А в коконе своих фантазий, как, впрочем, и в своей палатке, она чувствовала себя в безопасности. Там можно было существовать, грезить и надеяться, что кто-то подарит тебе Мечту.
– Вот тебе, дорогой Пьер, целых три истории про девушек, которых в старину называли чистыми и возвышенными. Говорю это без всякой иронии.
– Неужели есть такие? Я не встречал…
– Просто тебе не везло. Это исчезающий вид. Их можно заносить в «Красную книгу». А подавляющее большинство современных красоток примитивны и меркантильны.
– Они-то мне как раз и попадались. С ними скучно уже через пять минут…
– Ты не знаком с Жиляевой? Она модель. Жила тут в Париже.
– Не встречал.
– Вот кто не дал бы тебе скучать ни одной минуты…
Жиляева — девушка редкой красоты. Но не это было в ней главным. Потрясала ее способность говорить в наше лицемерное время только то, что она думает, резать правду-матку в глаза всем окружающим и вообще жить так, как хочется. Выходить с Жиляевой в свет было опасно. Она могла посидеть в какой-нибудь компании высоколобых интеллектуалов минут десять, помолчать, послушать, какие мысли волнуют сегодня лучших представителей общества, и после этого заявить:
— Все вы тут дураки!
И уйти в наступившей тишине, ни с кем не прощаясь. А что про нее будут говорить — ей было до фени. Но самое занятное, что этой гражданке все сходило с рук, и обиженные ею интеллектуалы говорили о ней только в превосходных степенях, отмечая ее обаяние, красоту и прочие выдающиеся качества. То есть общество относилось к ней с опаской и уважением. А сама Жиляева видела это общество в гробу.

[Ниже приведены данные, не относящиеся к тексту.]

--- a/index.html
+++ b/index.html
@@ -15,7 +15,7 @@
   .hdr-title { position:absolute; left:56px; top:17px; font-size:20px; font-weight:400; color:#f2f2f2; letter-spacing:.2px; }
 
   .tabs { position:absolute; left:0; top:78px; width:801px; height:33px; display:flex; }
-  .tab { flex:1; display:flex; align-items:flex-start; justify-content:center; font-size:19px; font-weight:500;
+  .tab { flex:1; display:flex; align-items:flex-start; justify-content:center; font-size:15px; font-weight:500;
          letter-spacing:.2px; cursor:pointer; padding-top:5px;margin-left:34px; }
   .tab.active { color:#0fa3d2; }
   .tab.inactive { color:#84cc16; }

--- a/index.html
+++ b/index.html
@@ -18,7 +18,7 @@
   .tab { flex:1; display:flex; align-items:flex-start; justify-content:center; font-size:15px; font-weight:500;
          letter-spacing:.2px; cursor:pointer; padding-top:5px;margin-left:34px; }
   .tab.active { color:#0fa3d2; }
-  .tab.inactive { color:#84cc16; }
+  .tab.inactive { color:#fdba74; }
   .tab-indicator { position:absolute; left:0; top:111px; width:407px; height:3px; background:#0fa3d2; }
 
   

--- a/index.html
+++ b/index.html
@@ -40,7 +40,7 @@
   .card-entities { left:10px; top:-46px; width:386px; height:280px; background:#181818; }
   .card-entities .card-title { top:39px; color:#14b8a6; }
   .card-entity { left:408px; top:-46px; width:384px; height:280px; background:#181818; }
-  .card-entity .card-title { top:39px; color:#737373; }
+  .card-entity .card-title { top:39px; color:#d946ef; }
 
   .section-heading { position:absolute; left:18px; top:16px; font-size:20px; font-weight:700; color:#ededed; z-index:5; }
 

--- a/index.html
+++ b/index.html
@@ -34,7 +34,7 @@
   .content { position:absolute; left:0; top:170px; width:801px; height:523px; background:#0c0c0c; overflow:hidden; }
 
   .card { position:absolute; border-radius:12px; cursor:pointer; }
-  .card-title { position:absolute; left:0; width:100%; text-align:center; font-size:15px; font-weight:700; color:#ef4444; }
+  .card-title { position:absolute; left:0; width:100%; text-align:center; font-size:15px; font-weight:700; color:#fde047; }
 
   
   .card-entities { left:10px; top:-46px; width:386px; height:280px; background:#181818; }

Короче, как-то летом звонит мне она:
— Привет, Саша! Давно не виделись. Вывези меня на природу.
Я подхватываю ее на Таганке, сажаю в машину. По дороге она начинает рассказывать очередную потрясающую историю из своей жизни:
— Я тут недавно решила выйти замуж. Хватит мне одной куковать. Все-таки мне уже девятнадцать лет…

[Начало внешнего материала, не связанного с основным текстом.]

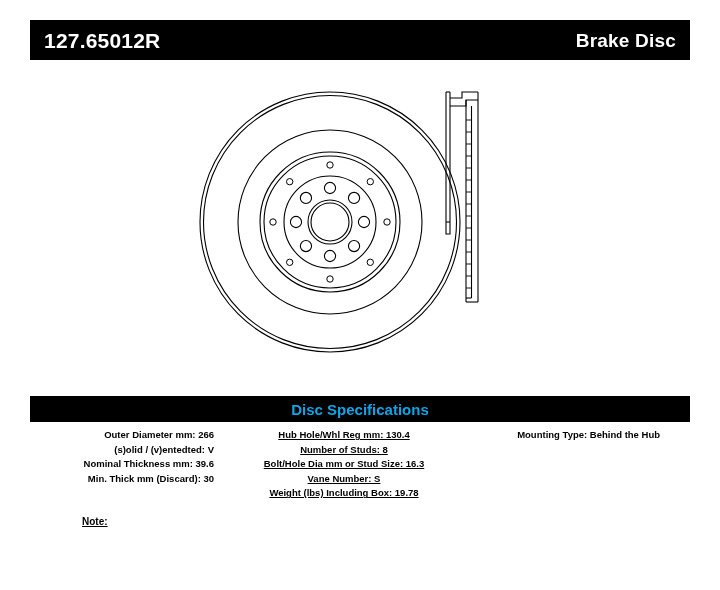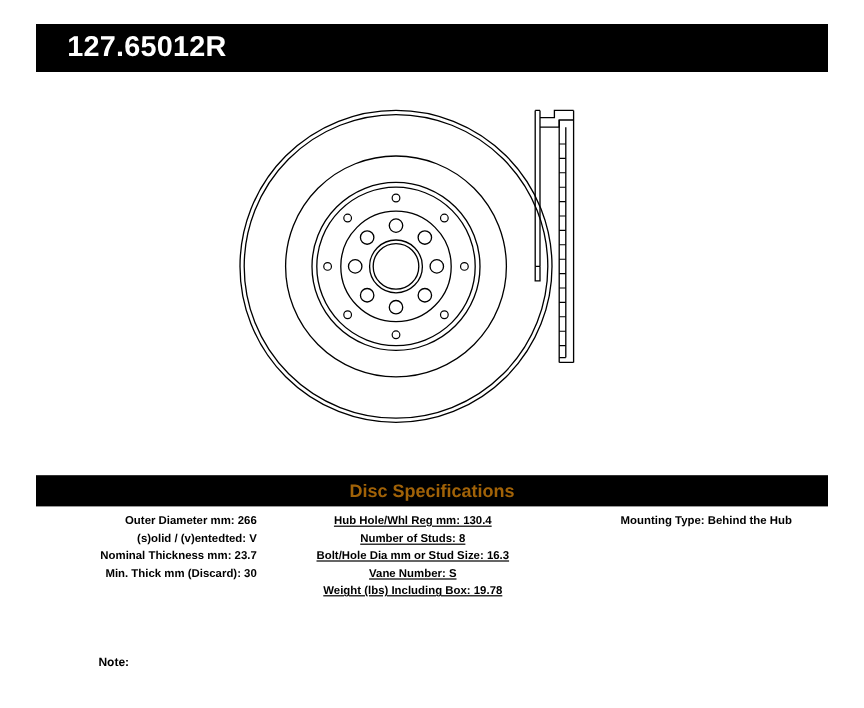--- a/index.html
+++ b/index.html
@@ -39,11 +39,10 @@
   }
   .part-number {
     color: #ffffff;
-    font-size: 24px;
+    font-size: 21px;
     font-weight: bold;
     letter-spacing: 0.2px;
     line-height: 1;
-    margin-left: 12px;
   }
   .product-type {
     color: #ffffff;

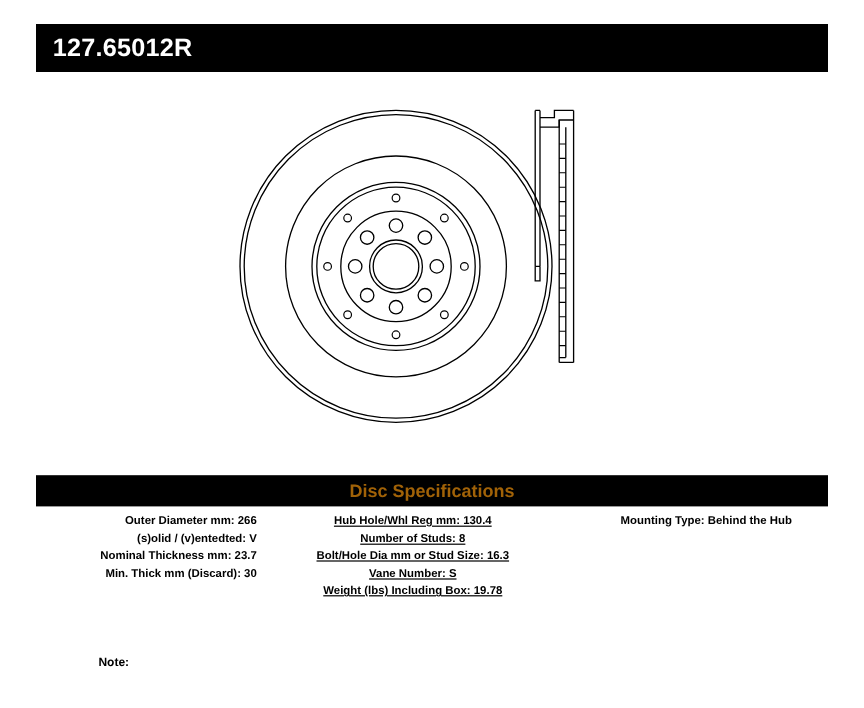--- a/index.html
+++ b/index.html
@@ -137,6 +137,7 @@
 
   <div class="header-bar">
     <div class="part-number">127.65012R</div>
+    <div class="product-type">Brake Disc</div>
   </div>
 
   <div class="drawing">

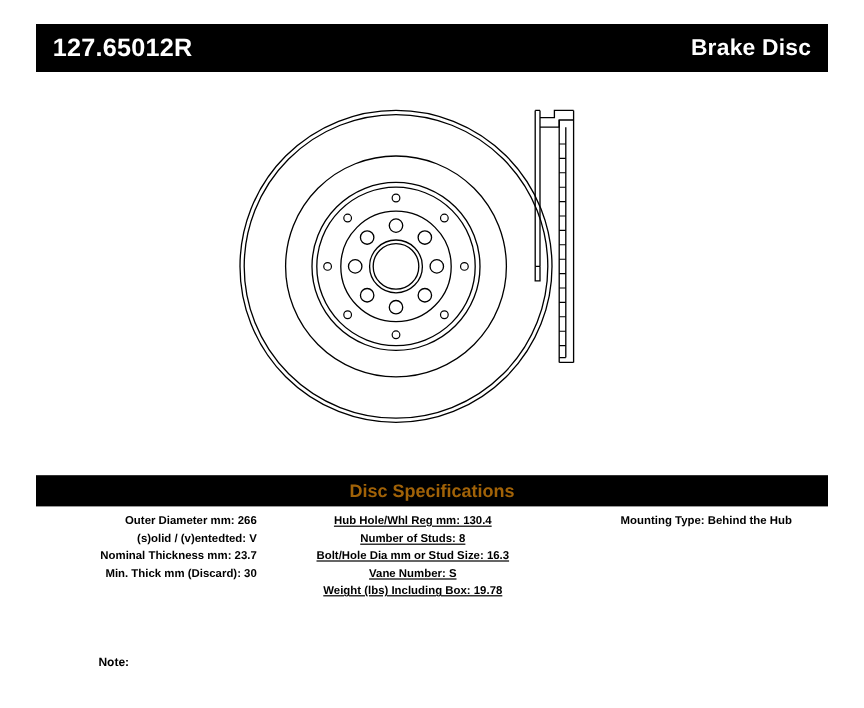--- a/index.html
+++ b/index.html
@@ -77,7 +77,7 @@
     justify-content: center;
   }
   .spec-bar .title {
-    color: #a16207;
+    color: #0ea5e9;
     font-size: 15px;
     font-weight: bold;
     line-height: 1;

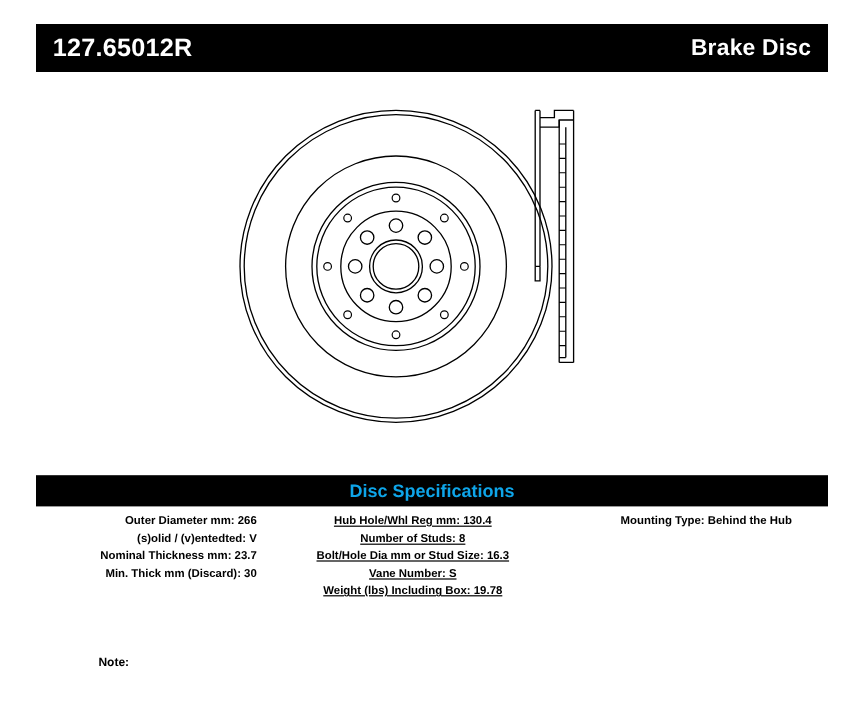--- a/index.html
+++ b/index.html
@@ -230,7 +230,7 @@
     <div class="col col-1">
       <div class="spec-line">Outer Diameter mm: 266</div>
       <div class="spec-line">(s)olid / (v)entedted: V</div>
-      <div class="spec-line">Nominal Thickness mm: 23.7</div>
+      <div class="spec-line">Nominal Thickness mm: 39.6</div>
       <div class="spec-line">Min. Thick mm (Discard): 30</div>
     </div>
     <div class="col col-2">

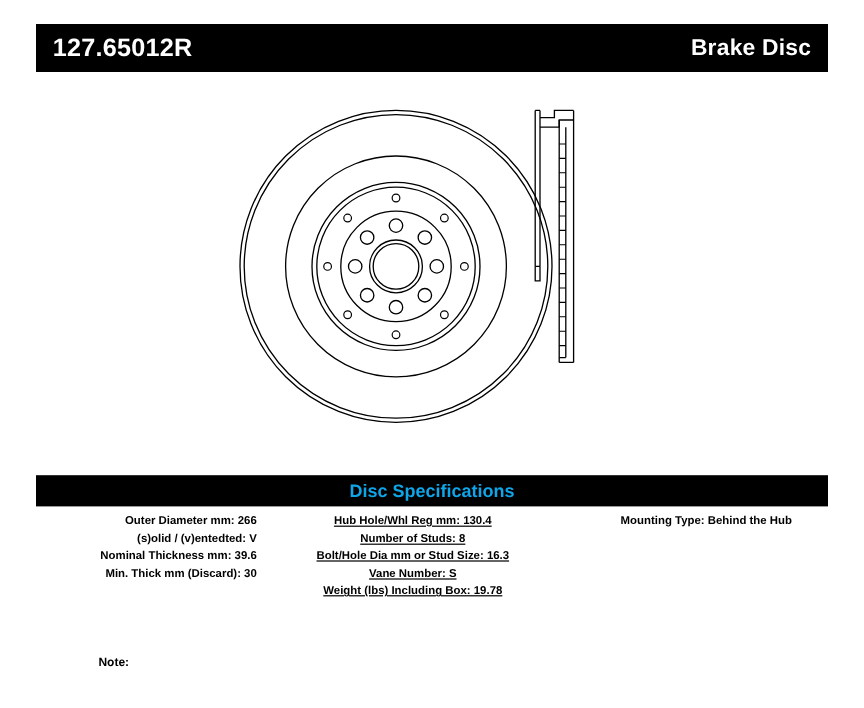--- a/index.html
+++ b/index.html
@@ -125,9 +125,10 @@
   .note {
     position: absolute;
     left: 82px;
-    top: 547px;
+    top: 516px;
     font-size: 10px;
     font-weight: bold;
+    text-decoration: underline;
   }
 </style>
 </head>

«Интересное начало, — думаю я. — А видел кто-нибудь когда-нибудь Жиляеву одну. Без мужика то есть».
А Жиляева продолжает:
— Замуж я решила выйти в Париже. Опять же польза, в придачу французский вид на жительство можно получить. В общем, отправилась я туда по приглашению одного модельного агентства и объявила конкурс на соискание моей руки и, возможно, сердца. Кастинг был весьма многолюдным. Мужчины проходили тест на спортивную фигуру, сексуальную фантазию и материальное положение. Многочисленных конкурентов оттеснил замечательный парень: потомок русских дворян в третьем поколении, талантливый фотохудожник и гражданин Доминиканской Республики Артур Порт-Артуров. Правда, по паспорту он именовался Педро Рибейра. Так, по его словам, перевели на местное наречие его звучную русскую фамилию доминиканские придурки. Что же касается отсутствия у него французского гражданства, то это меня особенно не смущало. Ведь с доминиканским паспортом можно свободно жить и в Нью-Йорке, и в Лондоне, и в Мадриде.
В общем, зажили мы с Артуркой в Париже. Загуляли круто. Днем, когда я отсыпалась после вчерашнего, Артур-ка бегал по своим делам, приносил домой деньги. Где он их брал, меня не интересовало. А по ночам мы их прогуливали, благо в Париже для этого есть много хороших мест. Чем таким фотографическим Артурка занимался, я никогда не видела, но фотоаппарат у него точно был. Он любил меня обнаженную снимать. В постели, в ванной, на природе. У нас даже целая сессия была прикольная: вот идем мы по улице где-нибудь в самом людном месте, например по Елисейским Полям в час пик, я неожиданно останавливаюсь, юбку поднимаю, чтобы все было видно. Артурка меня фотографирует, народ отпадает, потому что трусиков я отродясь не ношу.
Словом, любил меня Артурка страшно. Подали мы заявление на официальную регистрацию брака и даже оплатили венчание в русском православном храме на рю Дарю. Но все сорвалось из-за совершенно дурацкого случая, когда он меня просто не понял.